Author : Debajyoti Biswas
Publisher : Springer Nature
Page : 233 pages
File Size : 21,75 MB
Release :
Category :
ISBN : 9819739330
Author : Mahesh Rangarajan
Publisher : Pearson Education India
Page : 604 pages
File Size : 30,15 MB
Release : 2009
Category : Nature
ISBN : 9788131708101
Contributed articles presented at a workshop convened at Department of History, Delhi University in September 2005.

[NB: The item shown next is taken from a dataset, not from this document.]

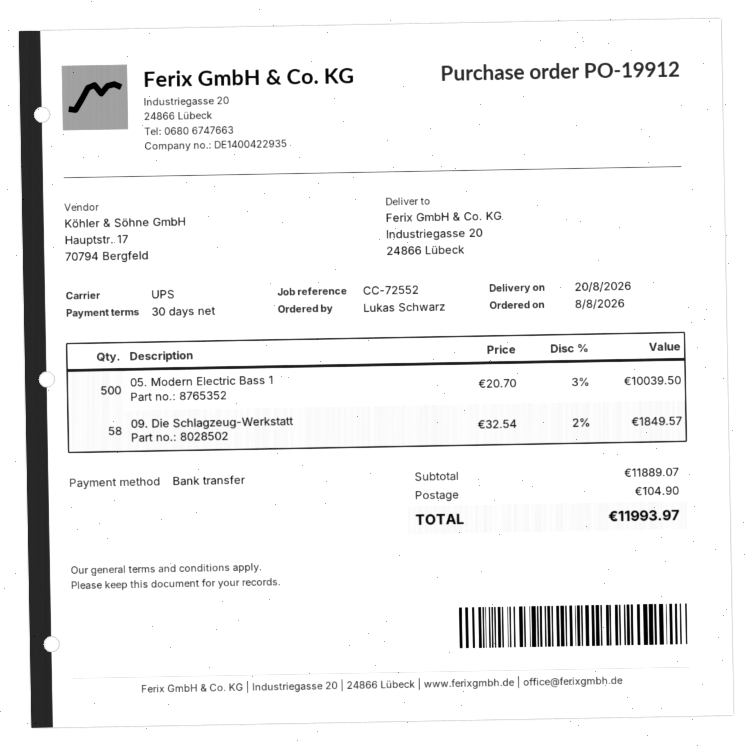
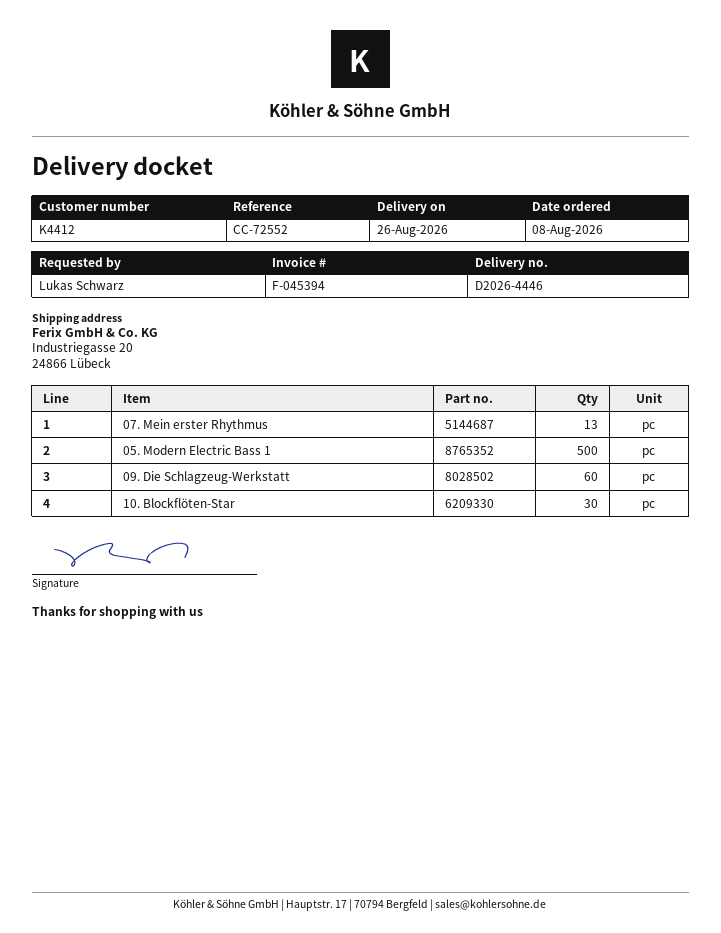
delivery date: 2026-08-20 -> 2026-08-26
09. Die Schlagzeug-Werkstatt: 58 -> 60
07. Mein erster Rhythmus: none -> 13
10. Blockflöten-Star: none -> 30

Author : Benjamin Robert Siegel
Publisher : Cambridge University Press
Page : 294 pages
File Size : 40,23 MB
Release : 2018-04-26
Category : History
ISBN : 1108695051
This ambitious and engaging new account of independent India's struggle to overcome famine and malnutrition in the twentieth century traces Indian nation-building through the voices of politicians, planners, and citizens. Siegel explains the historical origins of contemporary India's hunger and malnutrition epidemic, showing how food and sustenance moved to the center of nationalist thought in the final years of colonial rule. Independent India's politicians made promises of sustenance and then qualified them by asking citizens to share the burden of feeding a new and hungry state. Foregrounding debates over land, markets, and new technologies, Hungry Nation interrogates how citizens and politicians contested the meanings of nation-building and citizenship through food, and how these contestations receded in the wake of the Green Revolution. Drawing upon meticulous archival research, this is the story of how Indians challenged meanings of welfare and citizenship across class, caste, region, and gender in a new nation-state.